SEOSearch Engines Are Winning the War on Content Farms [STUDY]

Search Engines Are Winning the War on Content Farms [STUDY]

A University of Glasgow computer scientist tested 50 queries known as attractive fodder for content farmers and found that Google and Bing seem to be winning the ongoing war against lower quality search results.

This time last year, search industry eyes focussed on the general quality of search results eventually causing a storm of protest from all parts of the web regarding over optimized websites that offered little of value to the user – and too many ads.
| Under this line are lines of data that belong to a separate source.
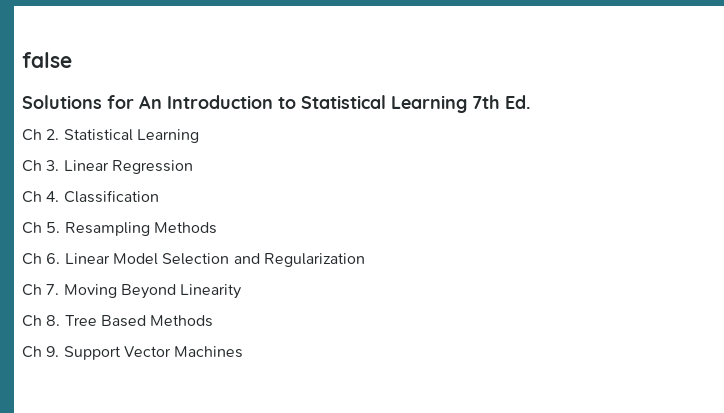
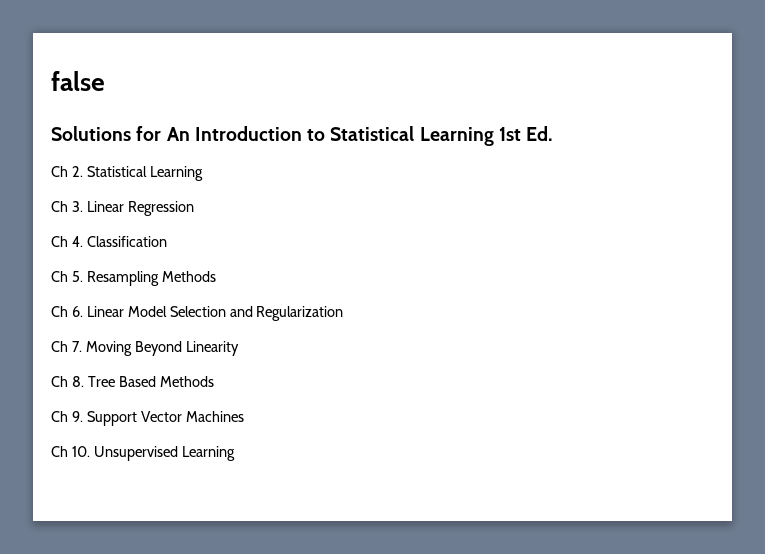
- Solutions for An Introduction to Statistical Learning 7th Ed.
+ Solutions for An Introduction to Statistical Learning 1st Ed.
+ Ch 10. Unsupervised Learning

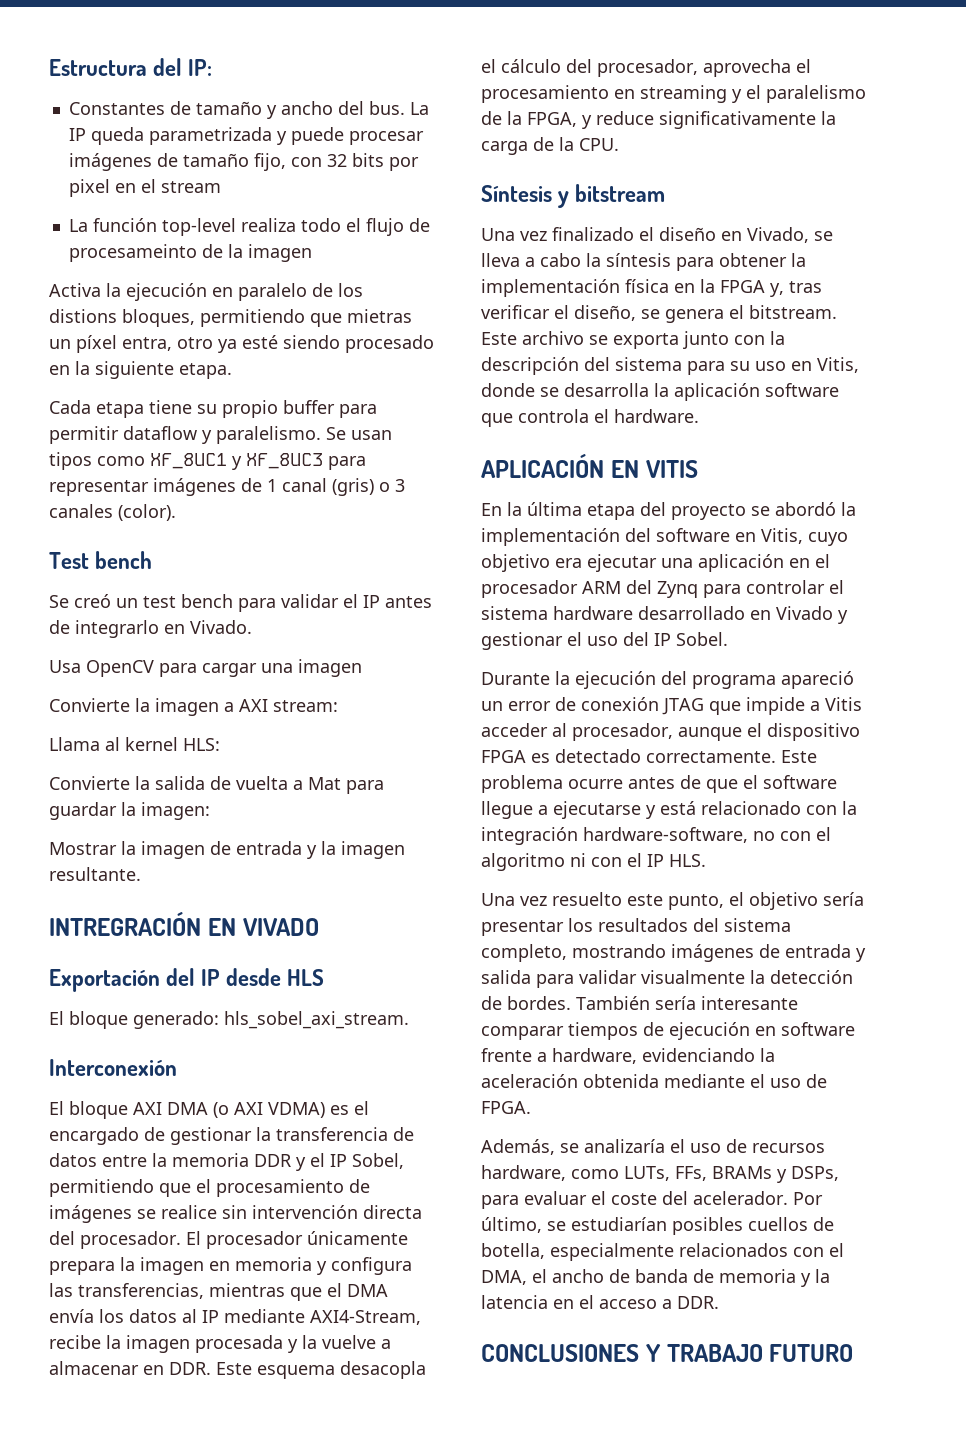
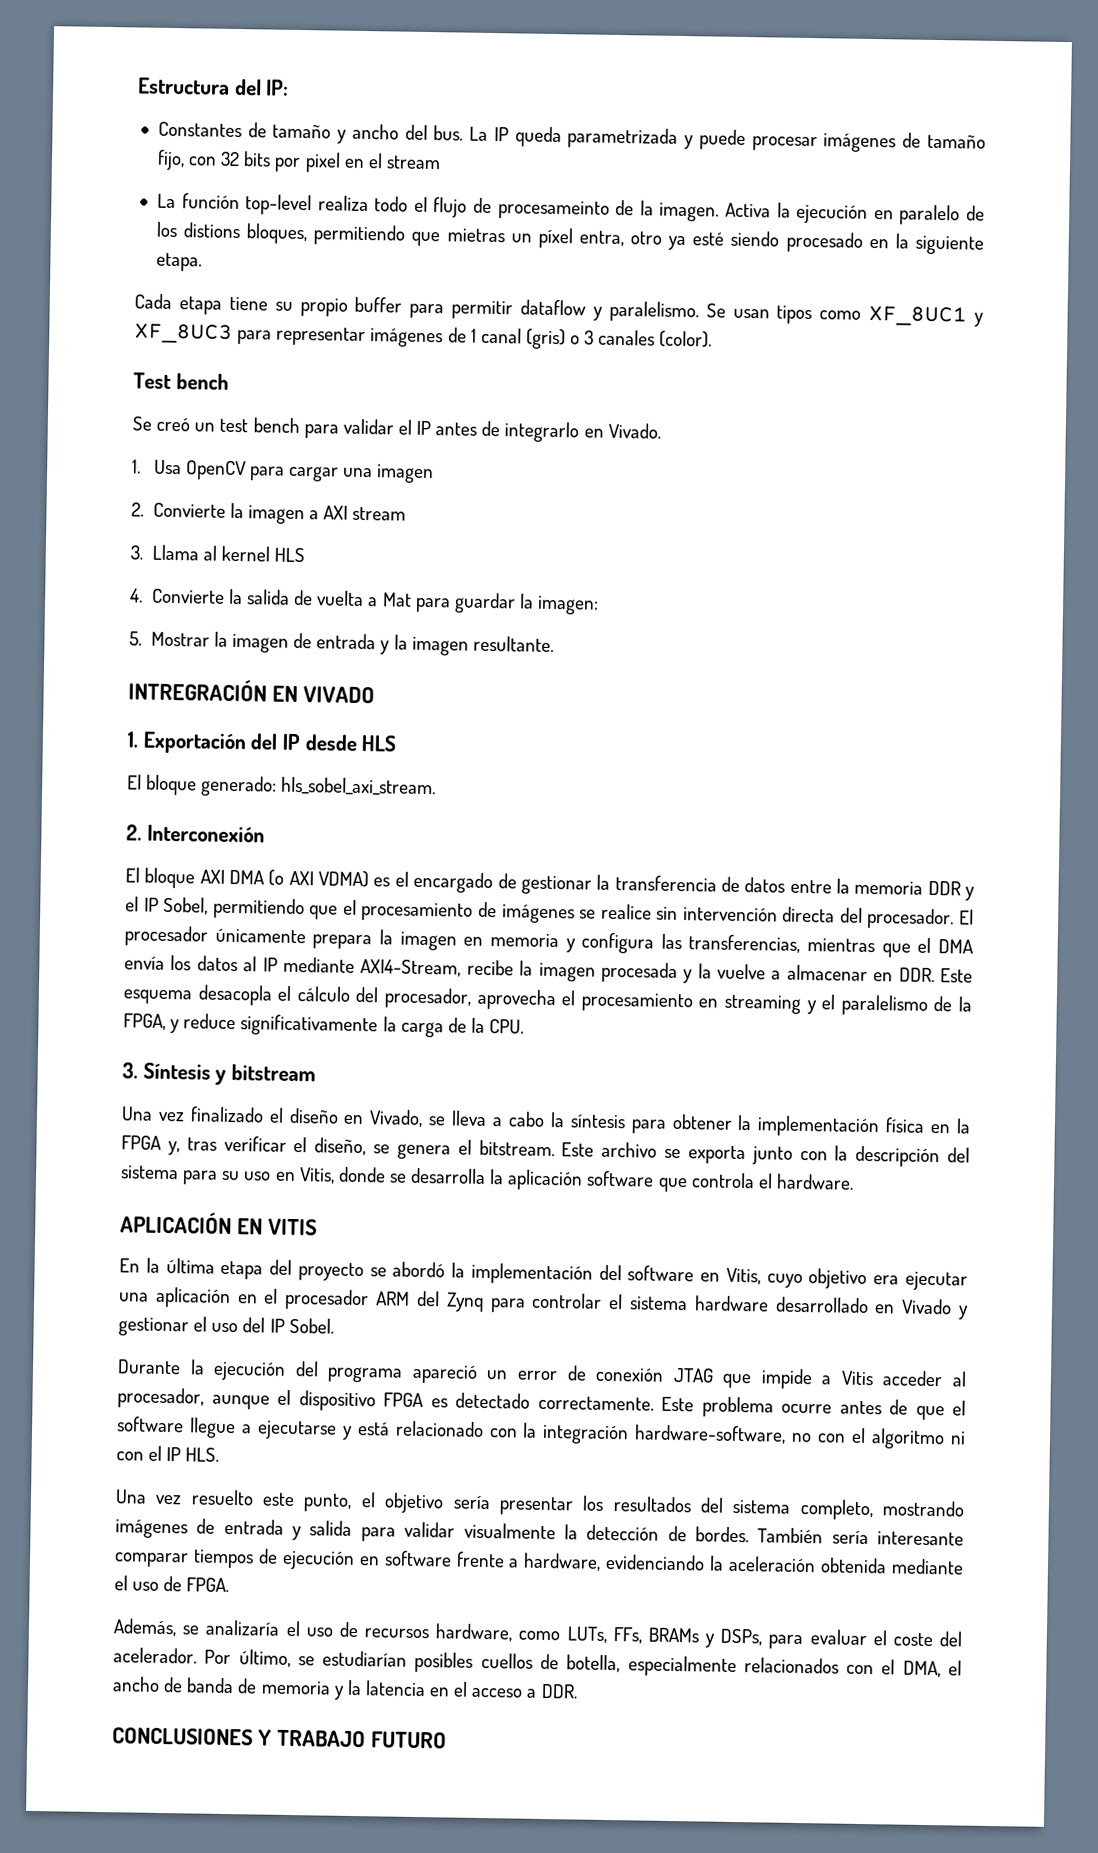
- La función top-level realiza todo el flujo de procesameinto de la imagen
- Activa la ejecución en paralelo de los distions bloques, permitiendo que mietras un píxel entra, otro ya esté siendo procesado en la siguiente etapa.
+ La función top-level realiza todo el flujo de procesameinto de la imagen. Activa la ejecución en paralelo de los distions bloques, permitiendo que mietras un píxel entra, otro ya esté siendo procesado en la siguiente etapa.
- Usa OpenCV para cargar una imagen
+ 1. Usa OpenCV para cargar una imagen
- Convierte la imagen a AXI stream:
- Llama al kernel HLS:
- Convierte la salida de vuelta a Mat para guardar la imagen:
+ 2. Convierte la imagen a AXI stream
+ 3. Llama al kernel HLS
+ 4. Convierte la salida de vuelta a Mat para guardar la imagen:
- Mostrar la imagen de entrada y la imagen resultante.
+ 5. Mostrar la imagen de entrada y la imagen resultante.
- Exportación del IP desde HLS
+ 1. Exportación del IP desde HLS
- Interconexión
+ 2. Interconexión
- Síntesis y bitstream
+ 3. Síntesis y bitstream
The trend which takes us into 2012 is that low quality websites have been falling off the top of the SERPs, largely as a result of Google’s Panda algorithm update.

University of Glasgow computer scientist Richard McCreadie, at the request of NewScientist magazine, examined 50 queries known as content farm targets in March and again in August. The results, according to NewScientest, are “striking.”

For the purpose of this study, McCreadie defined low quality results as “uninformative sites whose primary function appears to be displaying adverts.” He hired people to review the results on Google and Bing during the two given time frames.

Keep in mind that the first Panda update rolled out on February 24th and affected 11.8 percent of results, so some of the test queries were most likely already affected by the beginning of the initial test period. That further progress was seen throughout the year reinforces that subsequent Panda updates did as they were meant to do, according to Google: “reduce rankings for low-quality sites—sites which are low-value add for users, copy content from other websites or sites that are just not very useful.”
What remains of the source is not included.